***** INPUT RECORDS
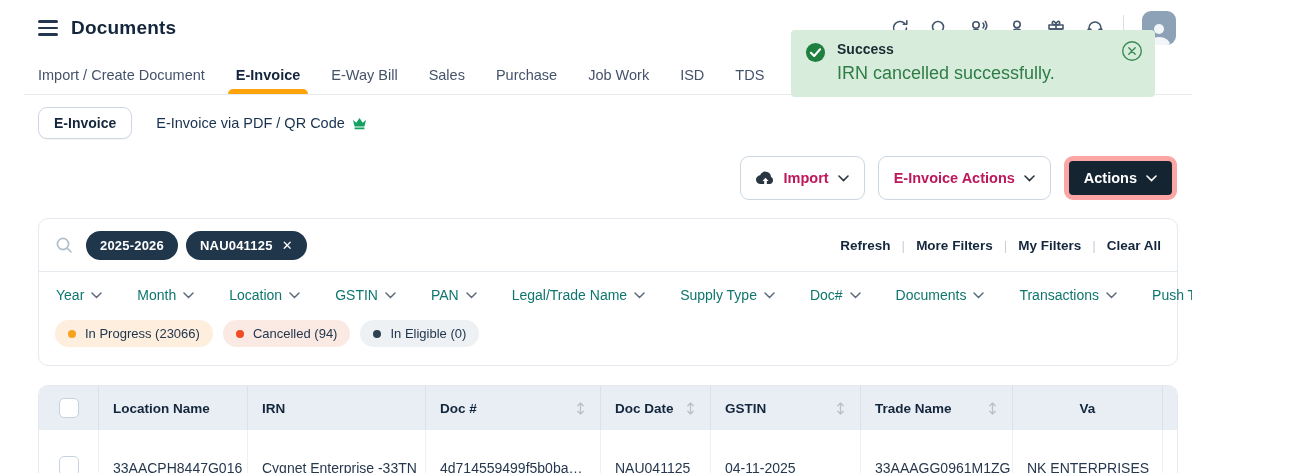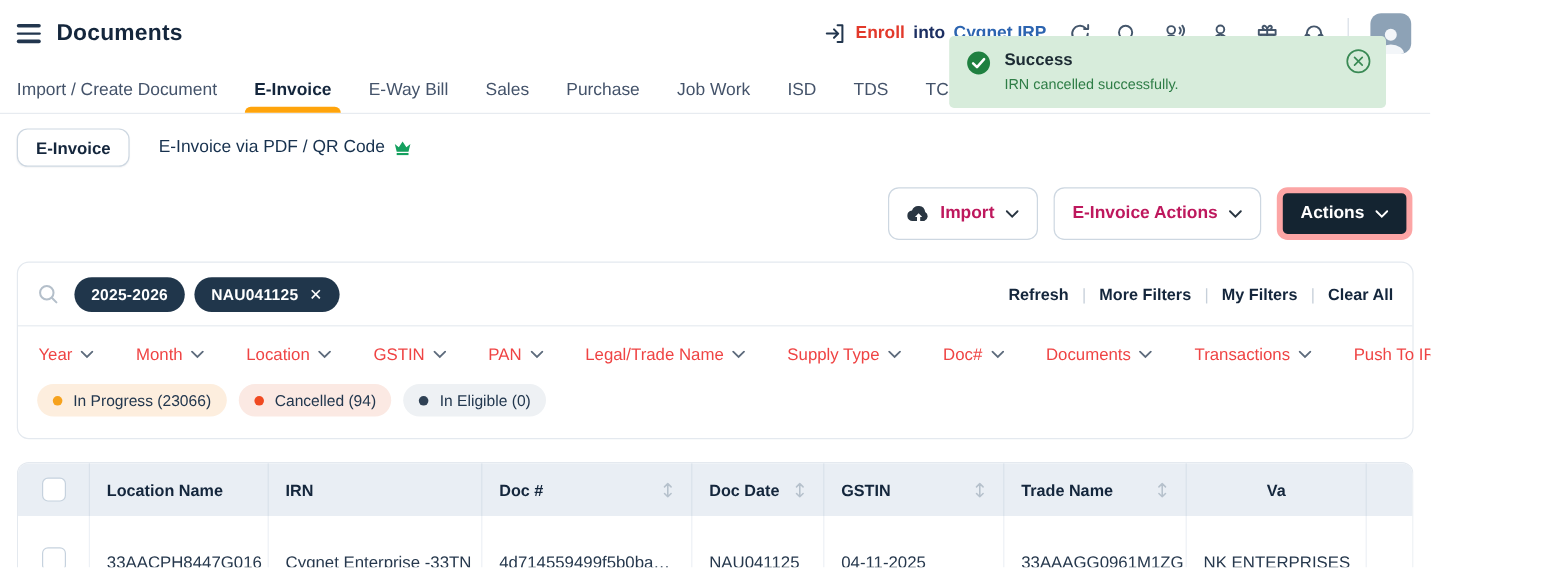--- a/index.html
+++ b/index.html
@@ -4,7 +4,7 @@
 <style>
   * { box-sizing: border-box; margin: 0; padding: 0; }
   body { font-family: "Liberation Sans", sans-serif; background: #fff; }
-  .screen { position: relative; width: 1192px; height: 473px; background: #fff; overflow: hidden; }
+  .screen { position: relative; width: 1192px; height: 473px; background: #fff; overflow: hidden; padding-left: 24px; }
 
   
   .topbar { display: flex; align-items: center; height: 56px; padding: 0 16px 0 14px; }

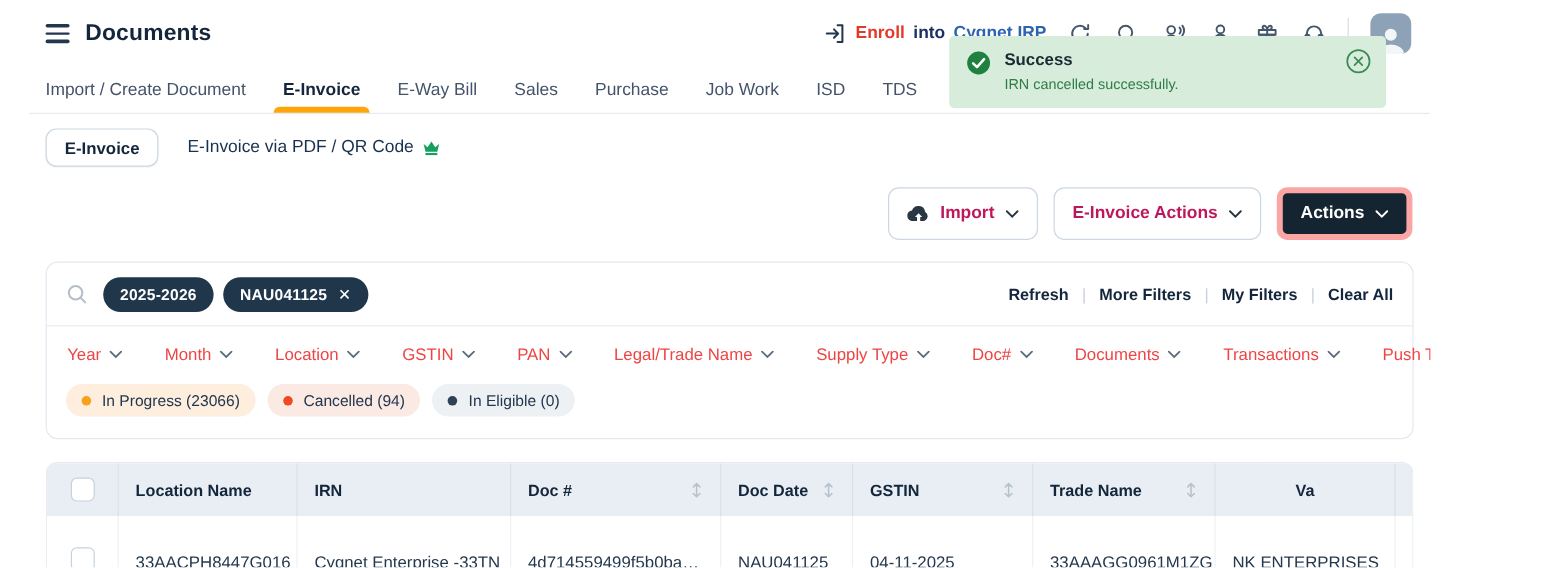--- a/index.html
+++ b/index.html
@@ -109,15 +109,6 @@
     <div class="page-title">Documents</div>
 
     <div class="topbar-right">
-      <div class="enroll">
-        <svg class="tb-icon" viewBox="0 0 20 20" fill="none" stroke="#22364e" stroke-width="1.7" stroke-linecap="round" stroke-linejoin="round">
-            <path d="M12 3 h4 v14 h-4"></path>
-            <path d="M3 10 h9 M9 6.5 L12.5 10 9 13.5"></path>
-          </svg>
-        <span class="e-red">Enroll</span>
-        <span class="e-navy">into</span>
-        <span class="e-blue">Cygnet IRP</span>
-      </div>
 
       <div class="icon-row">
         <svg class="tb-icon" viewBox="0 0 20 20" fill="none" stroke="currentColor" stroke-width="1.6" stroke-linecap="round">

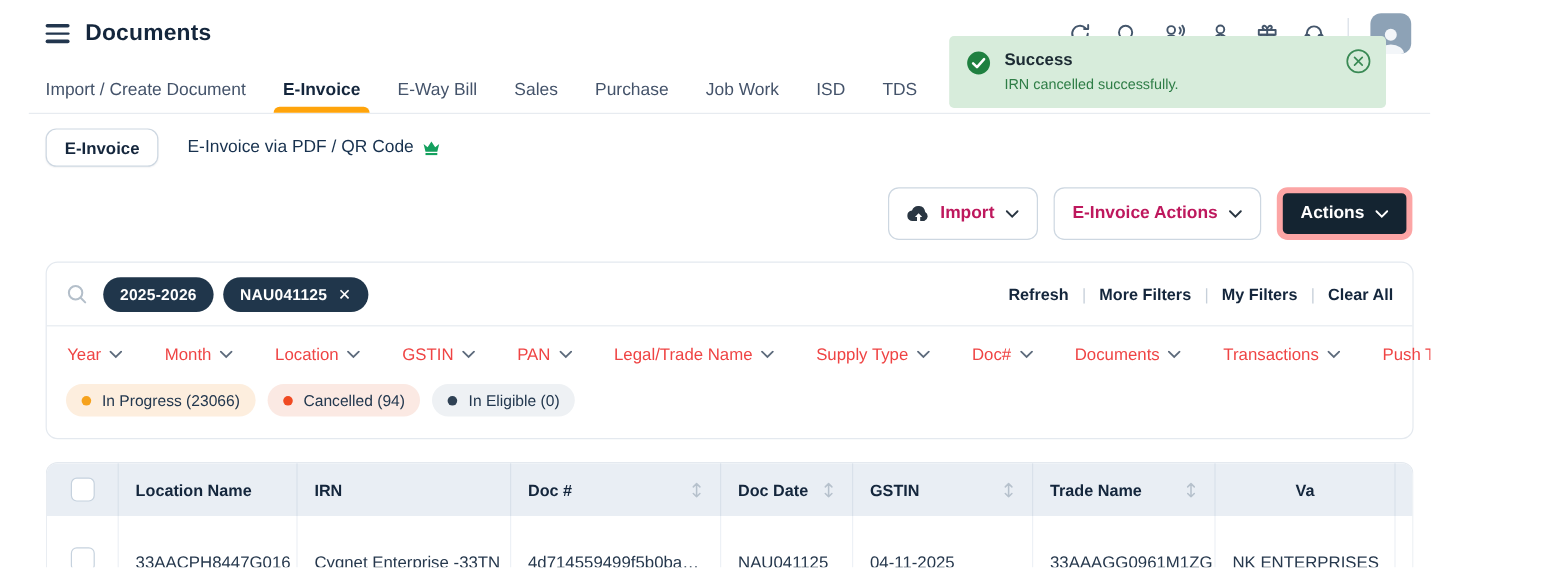--- a/index.html
+++ b/index.html
@@ -25,7 +25,7 @@
   .toast { position: absolute; top: 30px; right: 37px; width: 364px; background: #d7ecdb; border-radius: 4px; padding: 11px 14px 13px; z-index: 10; display: flex; gap: 11px; }
   .toast-check { width: 21px; height: 21px; flex: 0 0 auto; margin-top: 1px; }
   .toast-title { font-size: 14px; font-weight: 700; color: #1c2b33; margin-bottom: 6px; }
-  .toast-msg { font-size: 12px; color: #2e7d46; }
+  .toast-msg { font-size: 18px; color: #2e7d46; }
   .toast-close { position: absolute; top: 10px; right: 12px; width: 22px; height: 22px; cursor: pointer; }
 
   

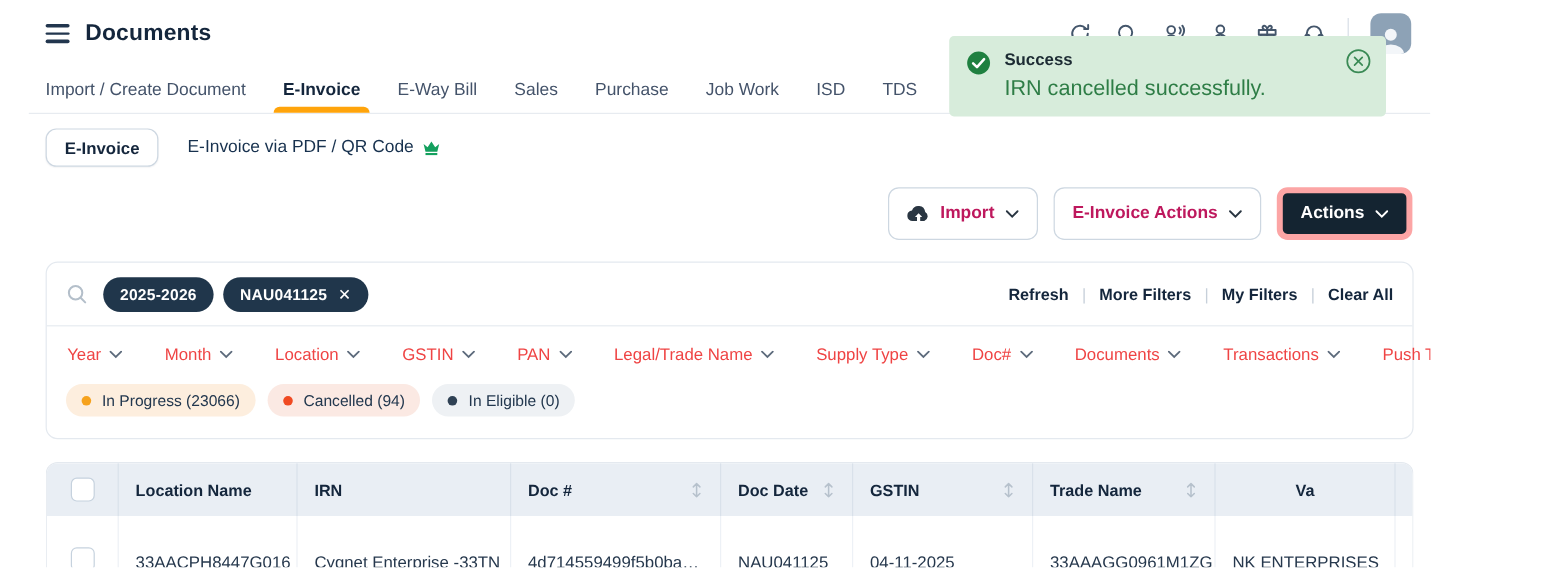--- a/index.html
+++ b/index.html
@@ -59,7 +59,7 @@
 
   .hr { height: 1px; background: #e7ecf1; }
 
-  .dropdown-row { display: flex; align-items: center; gap: 35px; padding: 15px 17px; font-size: 14px; font-weight: 500; color: #ef4444; }
+  .dropdown-row { display: flex; align-items: center; gap: 35px; padding: 15px 17px; font-size: 14px; font-weight: 500; color: #0f766e; }
   .dd { display: flex; align-items: center; gap: 7px; cursor: pointer; white-space: nowrap; }
   .dd .chev { color: #5d6b7c; }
**********
Whenever a line above contains "hidden", copy that line.

-  .screen { position: relative; width: 1192px; height: 473px; background: #fff; overflow: hidden; }
+  .screen { position: relative; width: 1192px; height: 473px; background: #fff; overflow: hidden; padding-left: 24px; }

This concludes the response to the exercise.